> [TASK REQUIREMENTS]: In the entries below, find the lines that contain the word "content" and copy them.

[Web interface edit records]
════
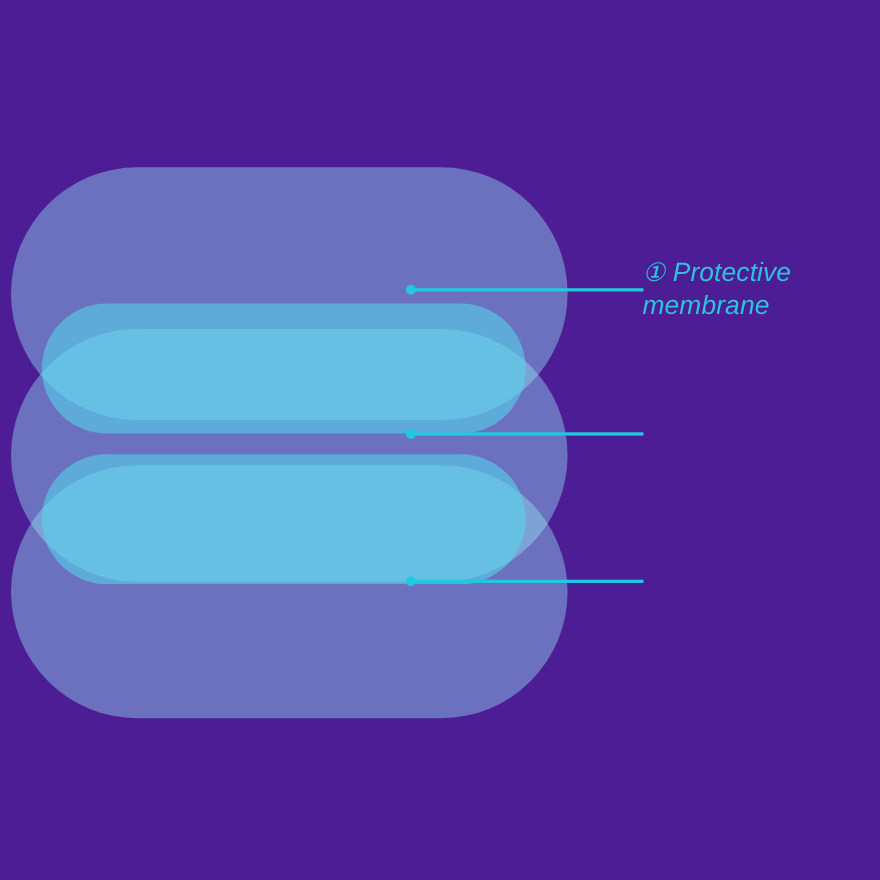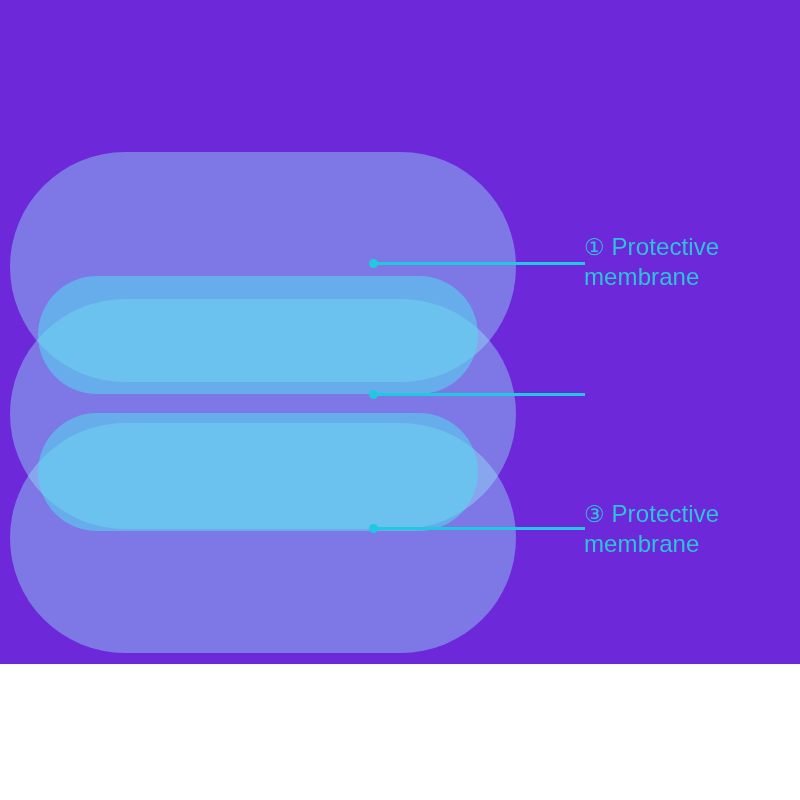--- a/index.html
+++ b/index.html
@@ -14,9 +14,10 @@
   #stage {
     position: relative;
     width: 800px;
-    height: 664px;
-    background: #6d28d9;
+    height: 800px;
+    background: #4c1d95;
     overflow: hidden;
+    font-style: italic;
   }
 
   

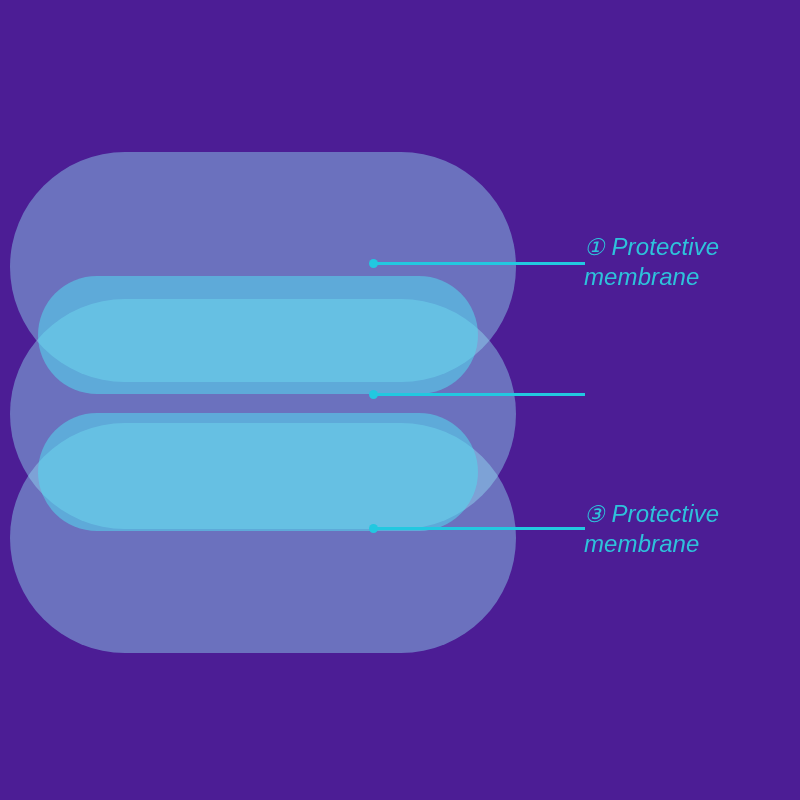--- a/index.html
+++ b/index.html
@@ -124,10 +124,6 @@
   </div>
 
 
-  <div class="callout callout-3">
-    <span class="num">③</span>
-    <span>Protective membrane</span>
-  </div>
 
 </div>
 

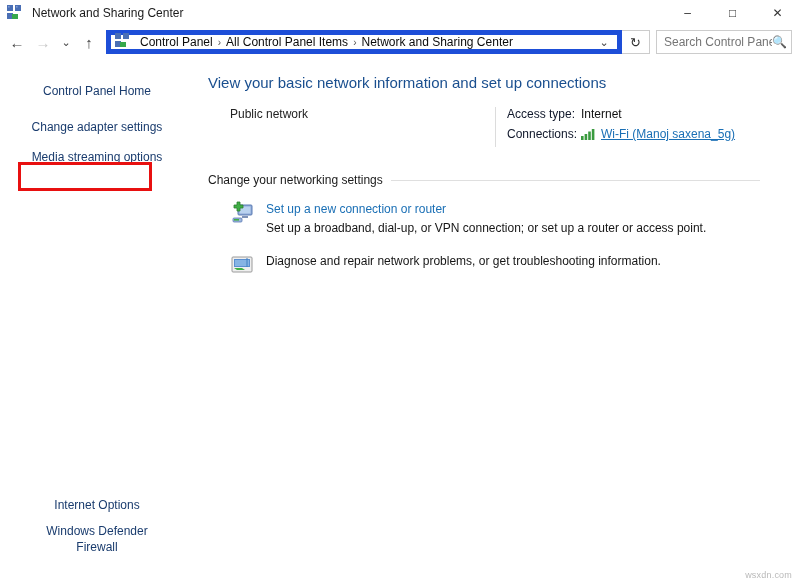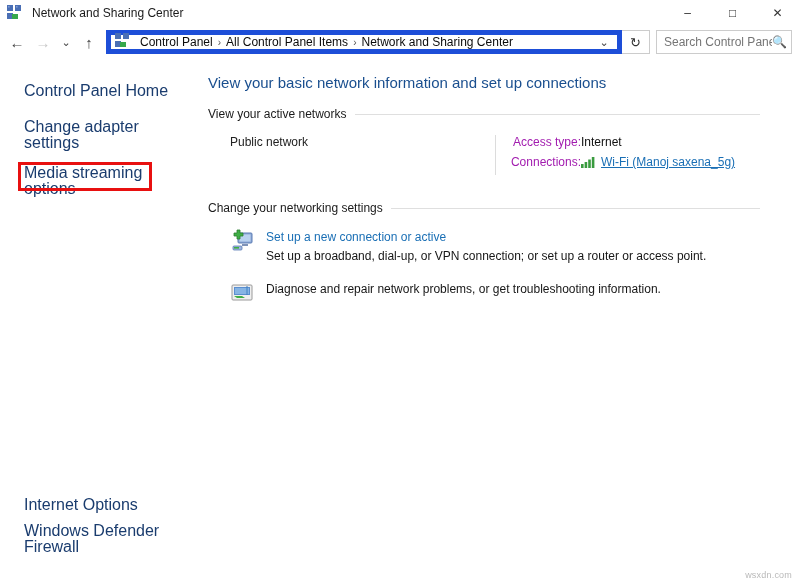--- a/index.html
+++ b/index.html
@@ -70,8 +70,9 @@
   .content { display: flex; height: 526px; }
   .sidebar { width: 200px; position: relative; padding-top: 22px; }
   .side-link {
-    font-size: 16px; color: #1a3c6e; padding: 3px 0 3px 24px; line-height: 16px;
+    font-size: 12px; color: #1a3c6e; padding: 3px 0 3px 24px; line-height: 16px;
     max-width: 170px;
+    text-align: center;
   }
   .side-link.home { color: #1a3c6e; margin-bottom: 14px; }
   .side-gap { height: 8px; }

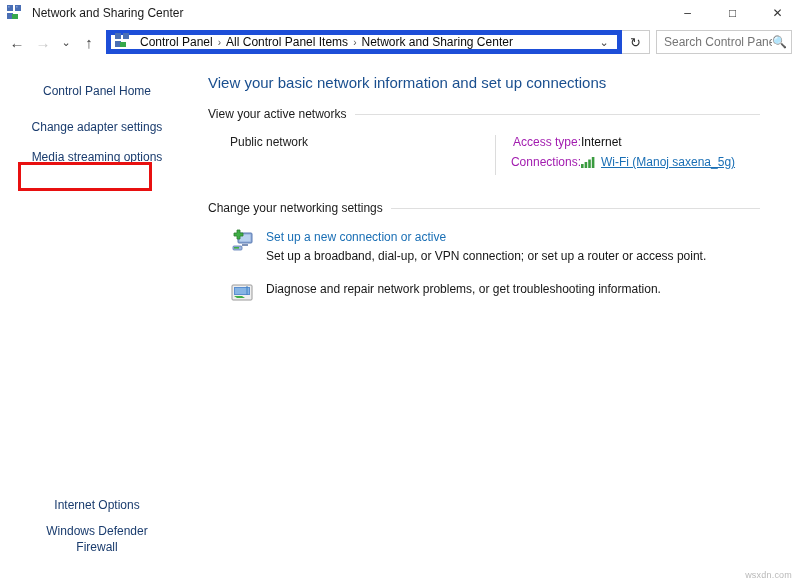--- a/index.html
+++ b/index.html
@@ -201,10 +201,6 @@
     <div class="main">
       <h1 class="page-heading">View your basic network information and set up connections</h1>
 
-      <div class="section-head">
-        <span class="label">View your active networks</span>
-        <span class="rule"></span>
-      </div>
 
       <div class="active-networks">
         <div class="net-left">

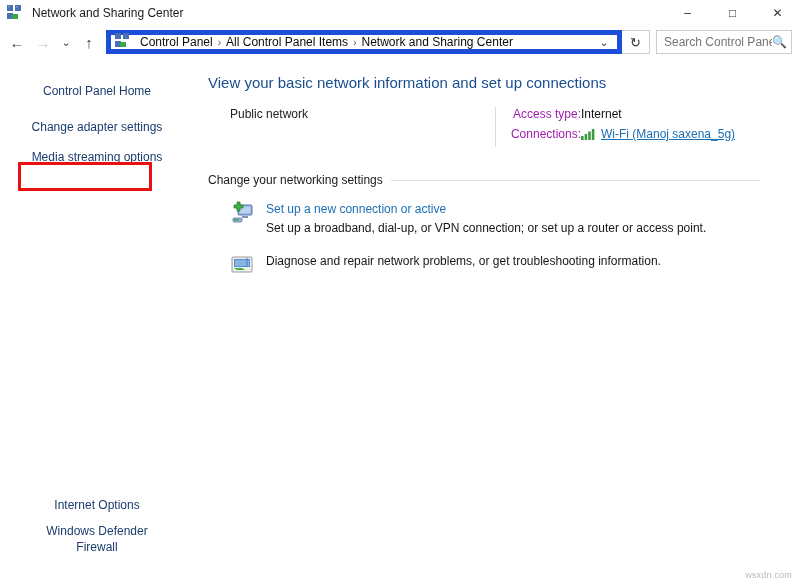--- a/index.html
+++ b/index.html
@@ -107,7 +107,7 @@
   .net-type { font-size: 12px; color: #222; }
   .net-right { border-left: 1px solid #dcdcdc; padding-left: 11px; }
   .net-row { display: flex; align-items: center; margin-bottom: 6px; font-size: 12px; }
-  .net-row .key { color: #a21caf; width: 74px; text-align: right; }
+  .net-row .key { color: #0f172a; width: 74px; }
   .net-row .val { color: #111; }
   .net-row .val.link { color: #1a6fb5; text-decoration: underline; }
   .wifi-icon { width: 16px; height: 12px; margin-right: 4px; position: relative; }

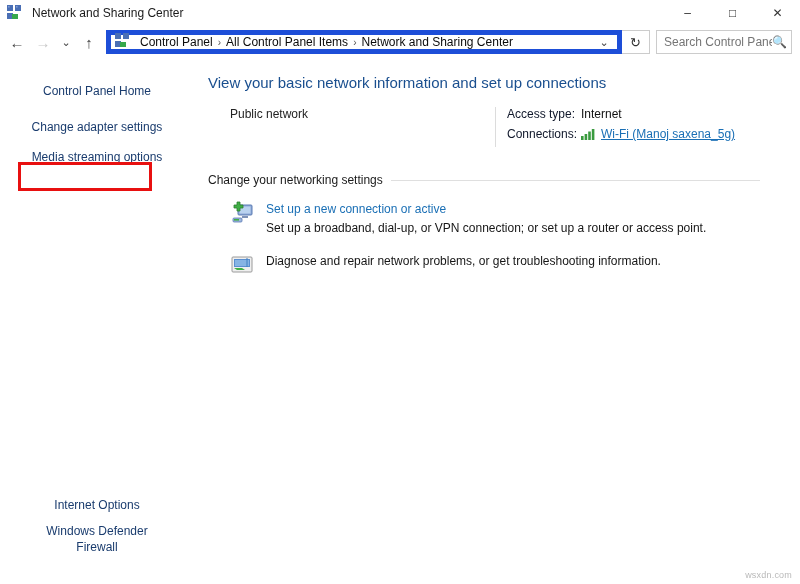--- a/index.html
+++ b/index.html
@@ -243,7 +243,7 @@
           </svg>
         </span>
         <span class="item-body">
-          <span class="item-title" style="display:block">Set up a new connection or active</span>
+          <span class="item-title" style="display:block">Set up a new connection or router</span>
           <span class="item-desc" style="display:block">Set up a broadband, dial-up, or VPN connection; or set up a router or access point.</span>
         </span>
       </div>

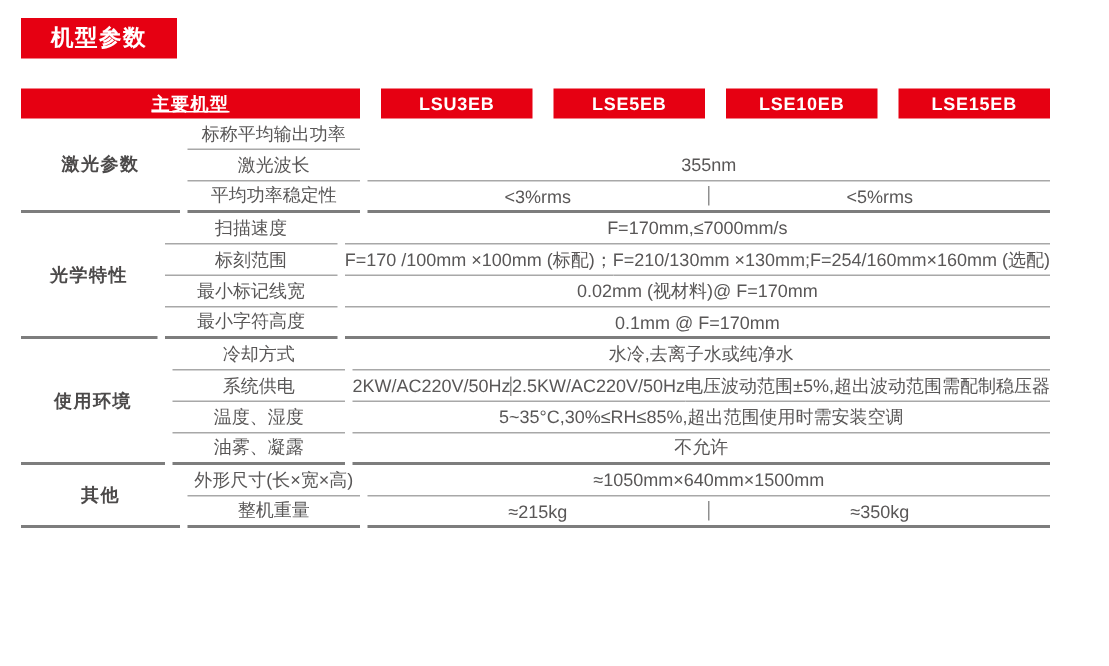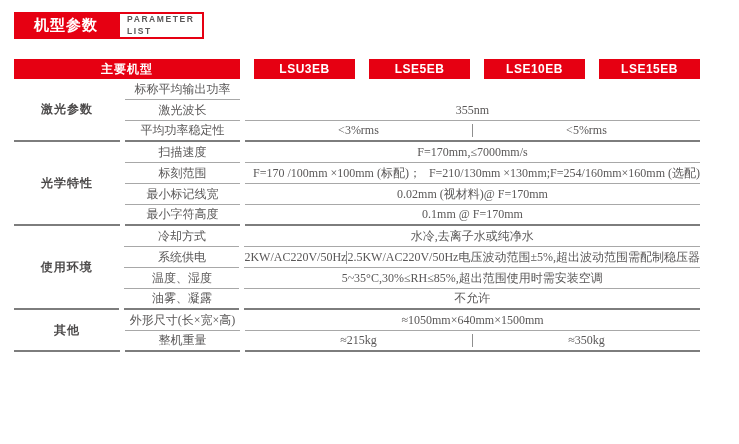--- a/index.html
+++ b/index.html
@@ -76,10 +76,6 @@
 
   <div class="badge">
     <div class="badge-zh">机型参数</div>
-    <div class="badge-en">
-      <span>PARAMETER</span>
-      <span>LIST</span>
-    </div>
   </div>
 
   <div class="spec-table">

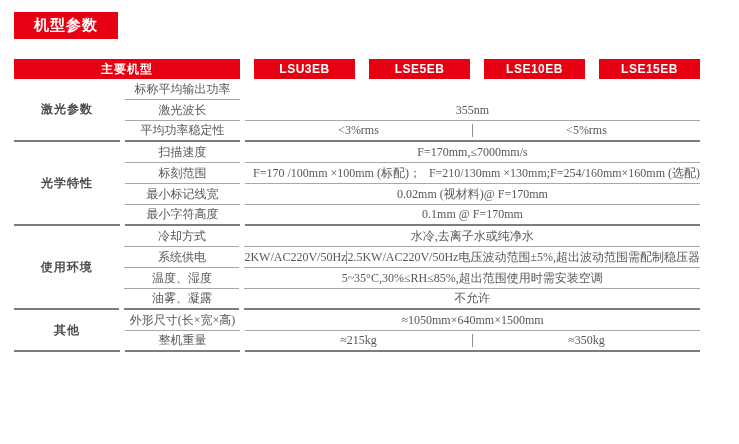--- a/index.html
+++ b/index.html
@@ -36,7 +36,7 @@
   .thead{display:flex;height:20px;}
   .th-main{
     width:226px;background:var(--red);color:#fff;font-weight:bold;
-    display:flex;align-items:center;justify-content:center;letter-spacing:1px;
+    display:flex;align-items:center;justify-content:center;letter-spacing:1px;text-decoration:underline;
   }
   .th-model{
     flex:1;margin-left:14px;background:var(--red);color:#ffffff;font-weight:bold;

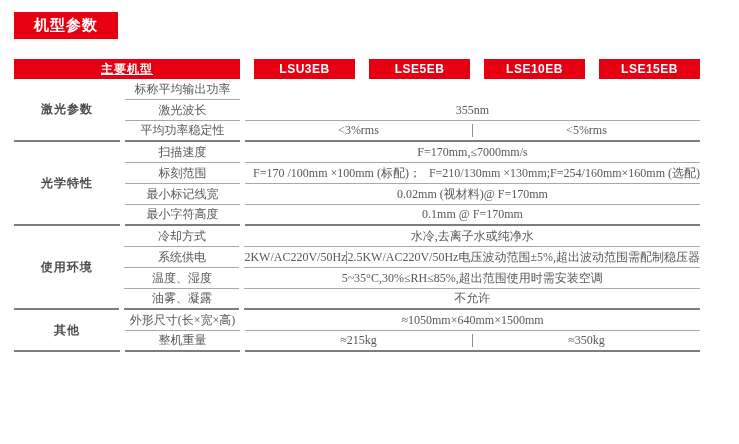--- a/index.html
+++ b/index.html
@@ -50,7 +50,7 @@
     text-align:center;letter-spacing:1px;
   }
   .rows{flex:1;display:flex;flex-direction:column;}
-  .row{display:flex;font-family:Liberation Serif, serif;}
+  .row{display:flex;}
   .param{
     width:115px;margin-right:5px;min-height:21px;
     display:flex;align-items:center;justify-content:center;text-align:center;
════
> [THE COMPLETED TASK]:
   .content { display: flex; height: 526px; }
-    display:flex;align-items:center;justify-content:center;letter-spacing:1px;
+    display:flex;align-items:center;justify-content:center;letter-spacing:1px;text-decoration:underline;
     display:flex;align-items:center;justify-content:center;text-align:center;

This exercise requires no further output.